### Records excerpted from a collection

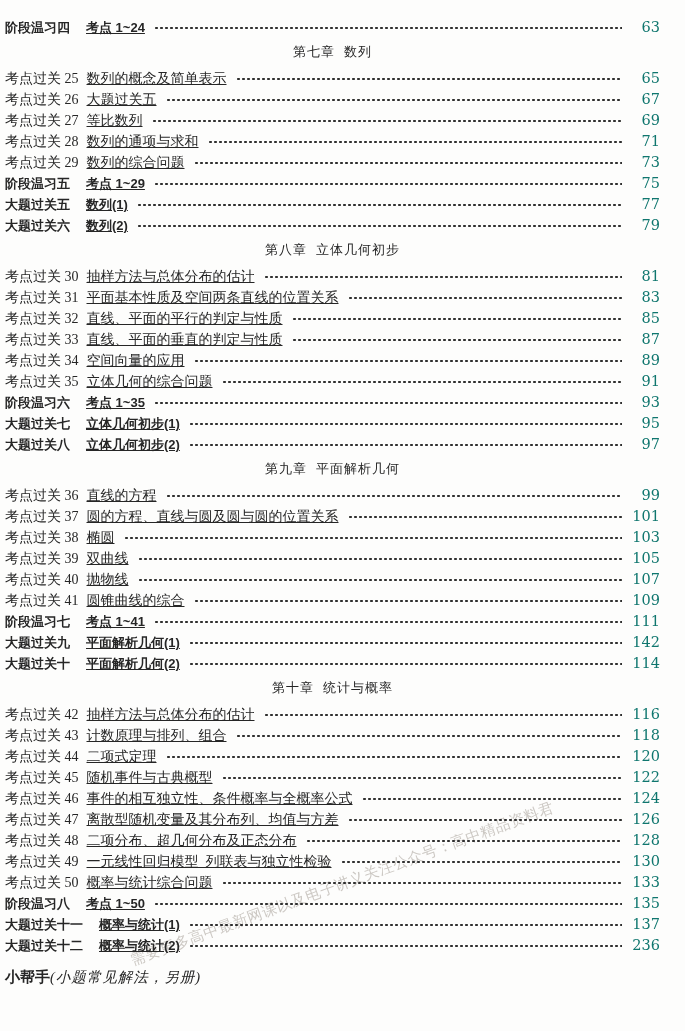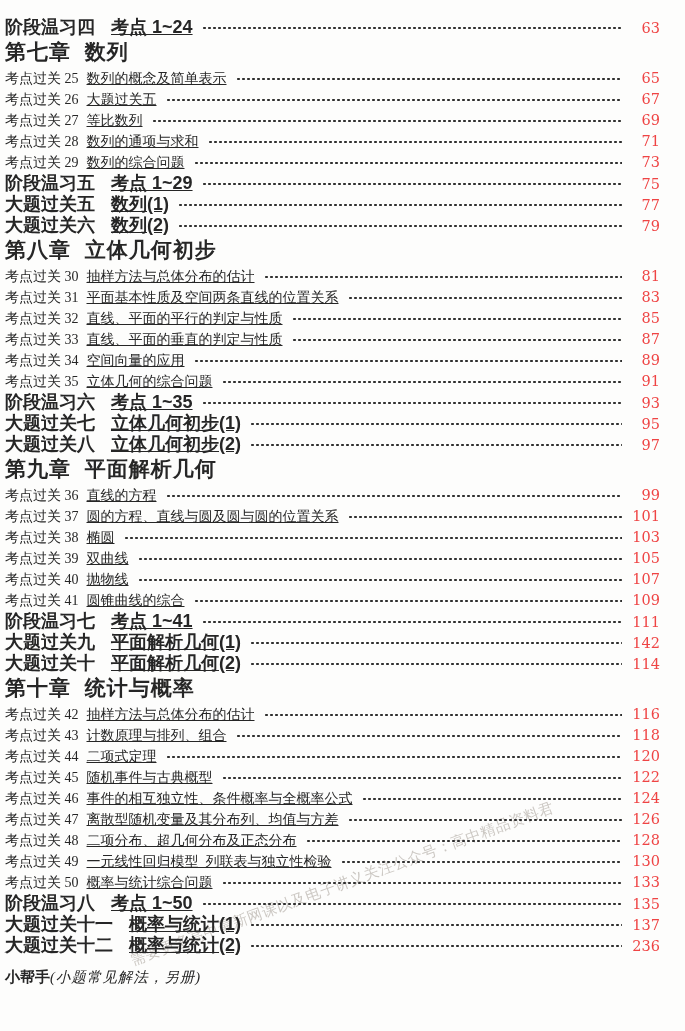"阶段温习四" .toc-row.bold .toc-label, .toc-row.bold .toc-title { font-size: 18px -> 13px }
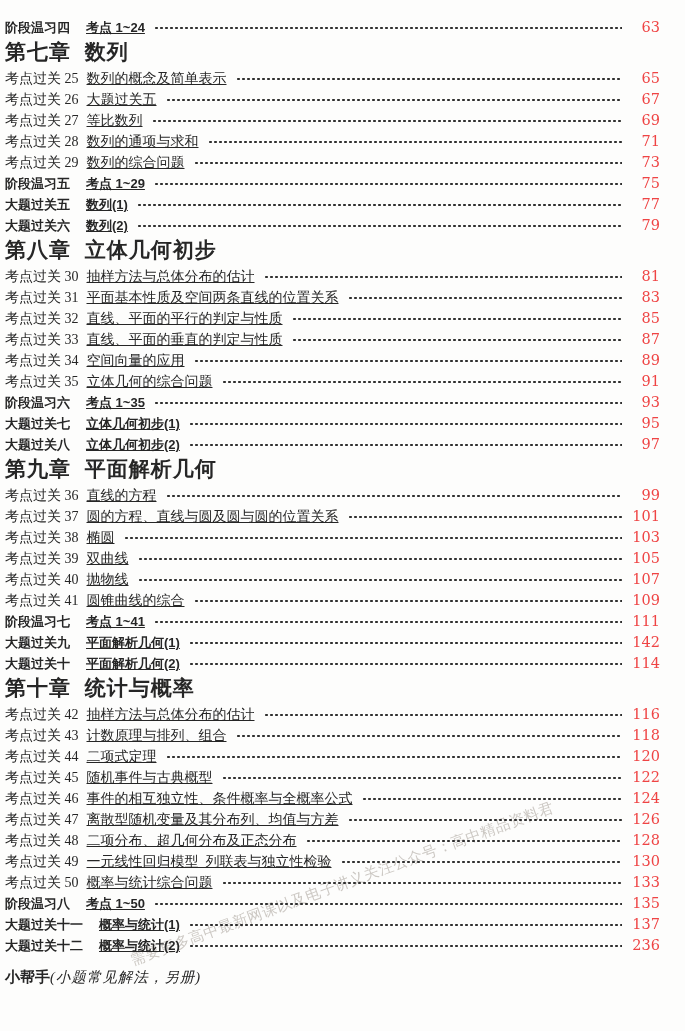"63" .pagenum { color: #ef4444 -> #0f766e }
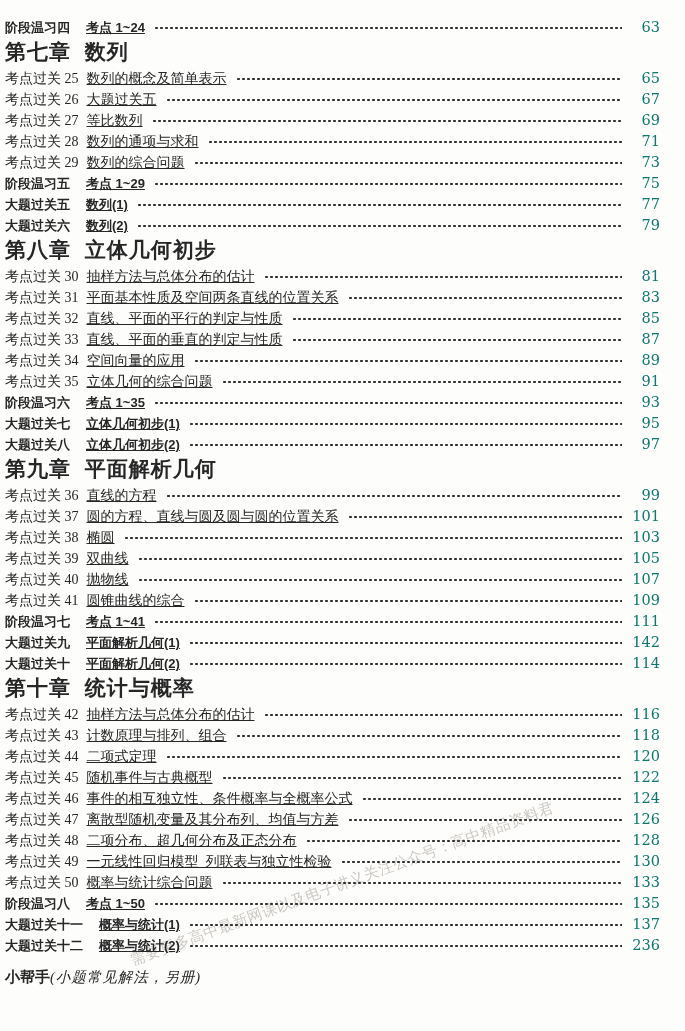"第七章 数列" .chapter-heading { font-size: 21px -> 13px; font-weight: 700 -> 400; text-align: none -> center }
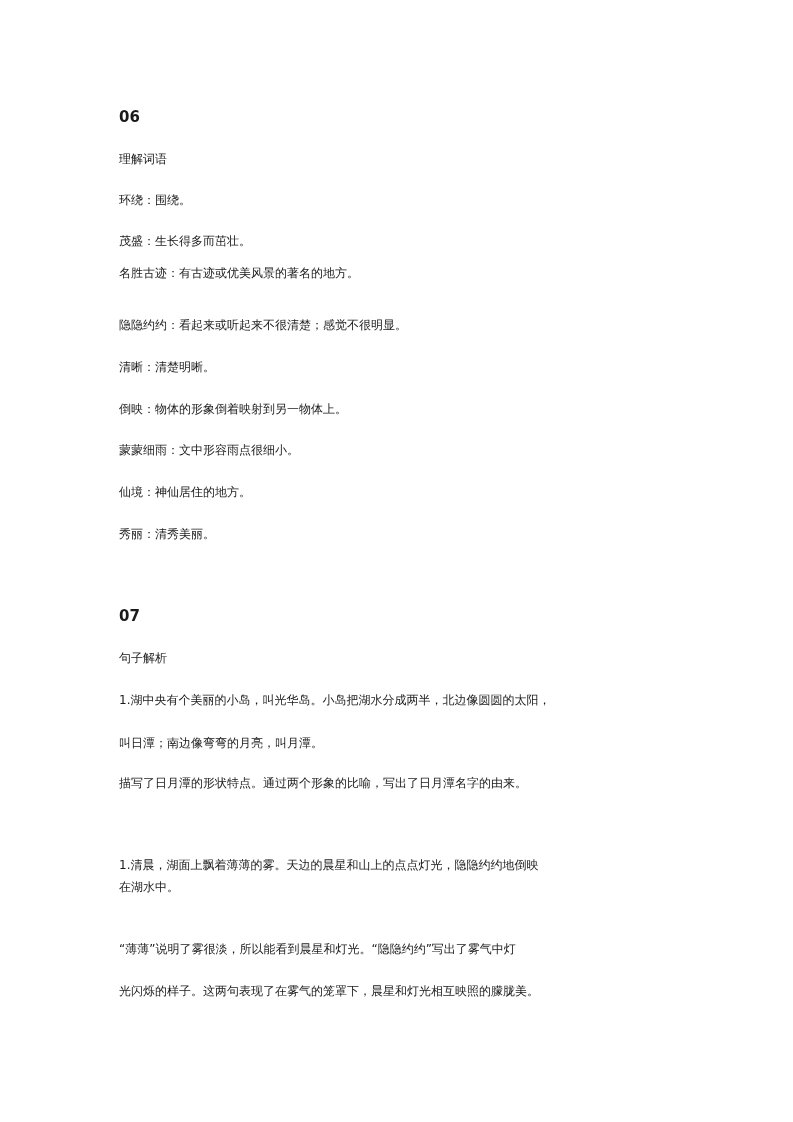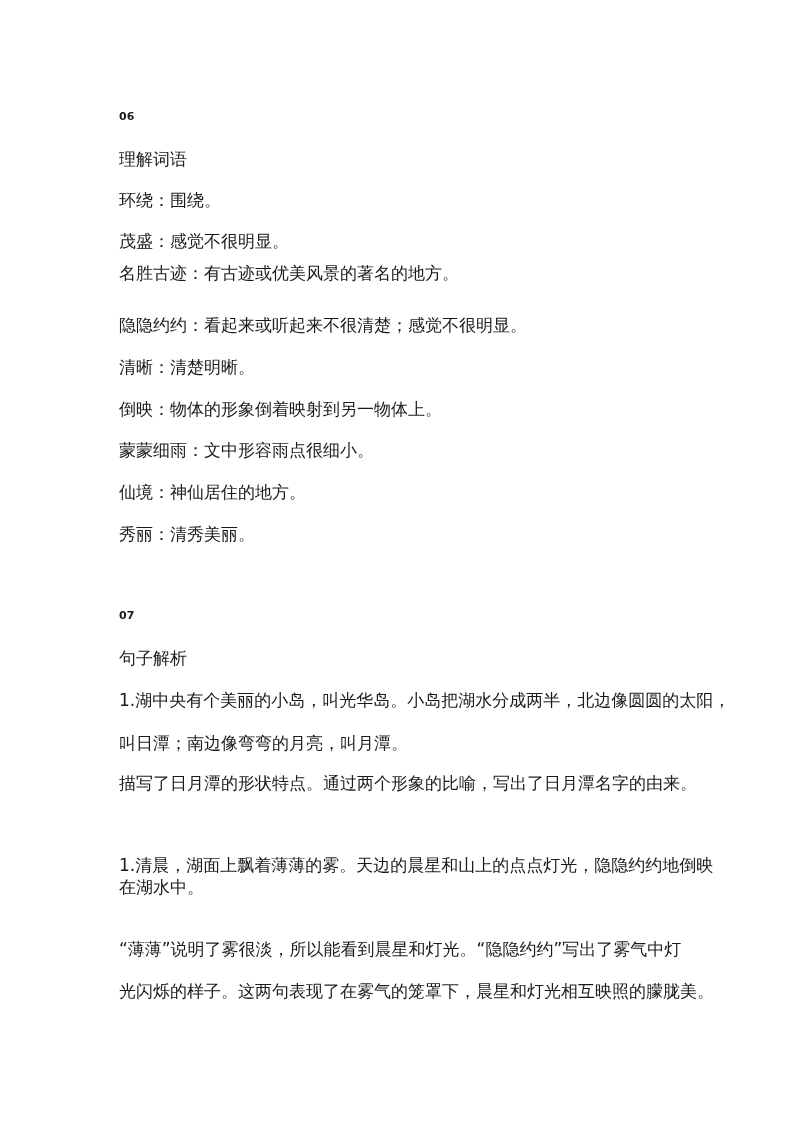"06" .num { font-size: 11px -> 15px }
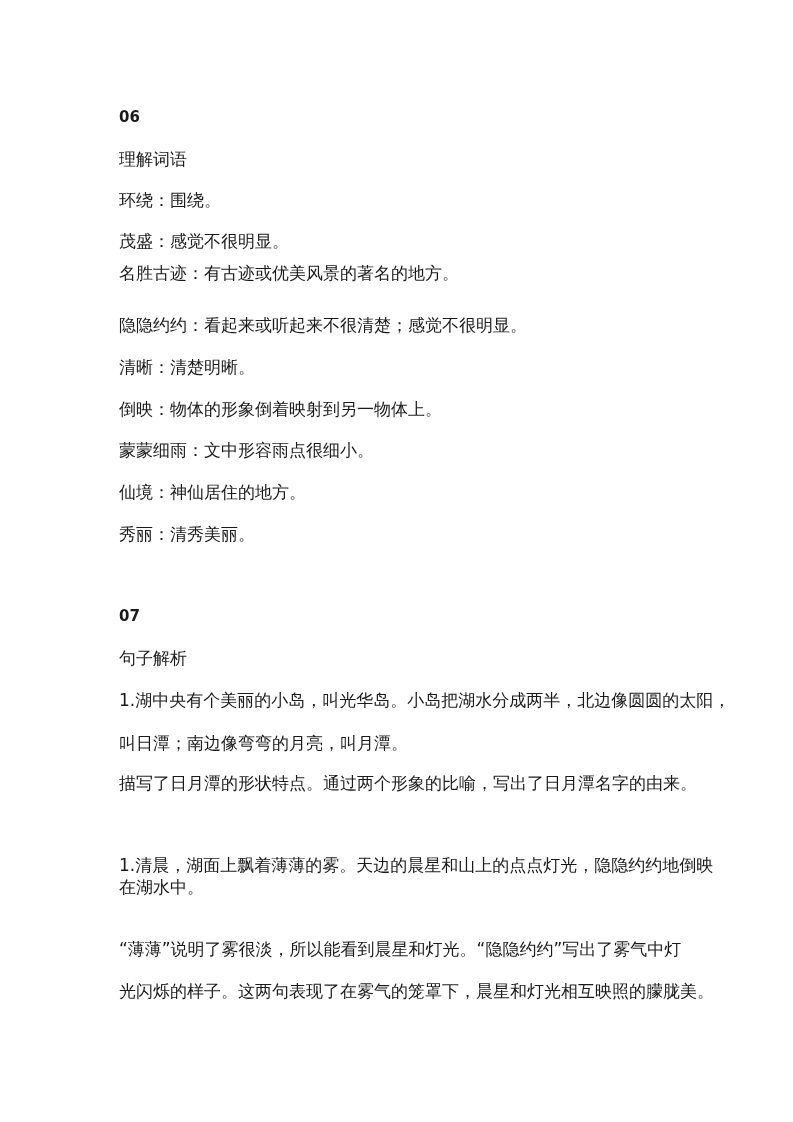"理解词语" .line { font-size: 17px -> 12px }
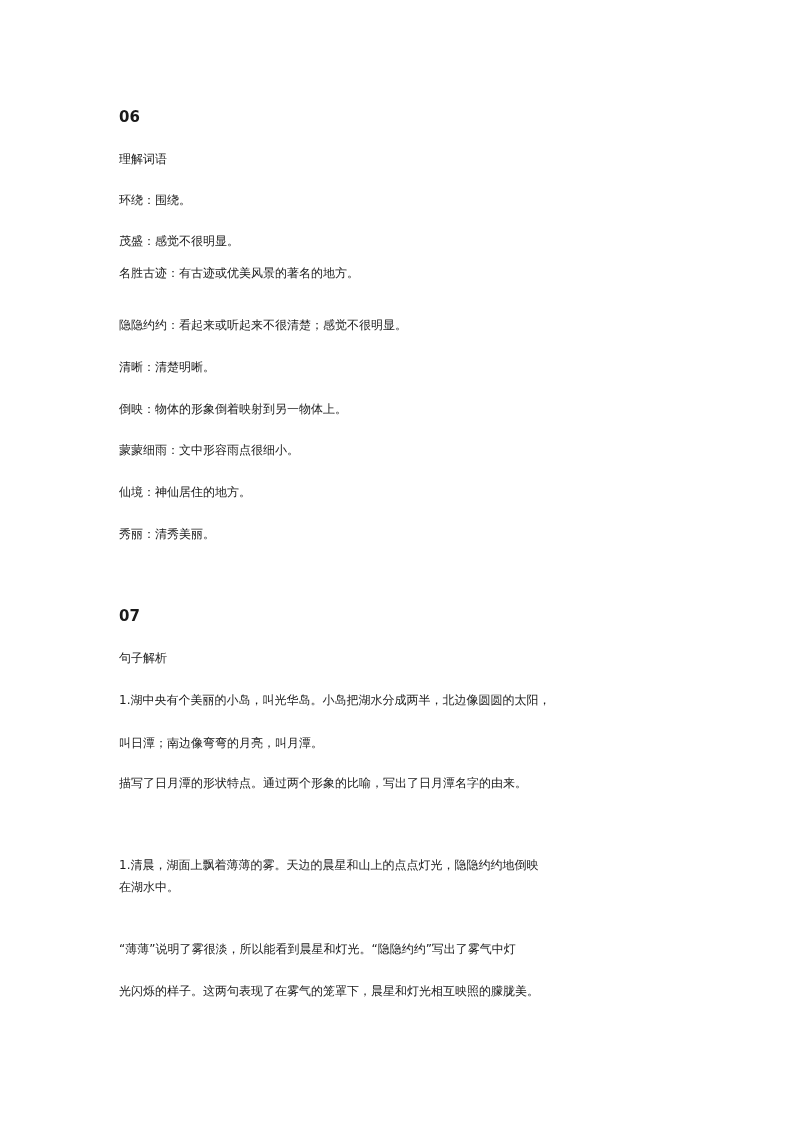"茂盛：感觉不很明显。" div.line { text: 感觉不很明显 -> 生长得多而茁壮 }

### What this task involves
Start with the line that holds "color: #ef4444 ->" and retype each line through the last one in the data, exactly and without pictures.

### Exercise response
"63" .pagenum { color: #ef4444 -> #0f766e }
"第七章 数列" .chapter-heading { font-size: 21px -> 13px; font-weight: 700 -> 400; text-align: none -> center }
"06" .num { font-size: 11px -> 15px }
"理解词语" .line { font-size: 17px -> 12px }
"茂盛：感觉不很明显。" div.line { text: 感觉不很明显 -> 生长得多而茁壮 }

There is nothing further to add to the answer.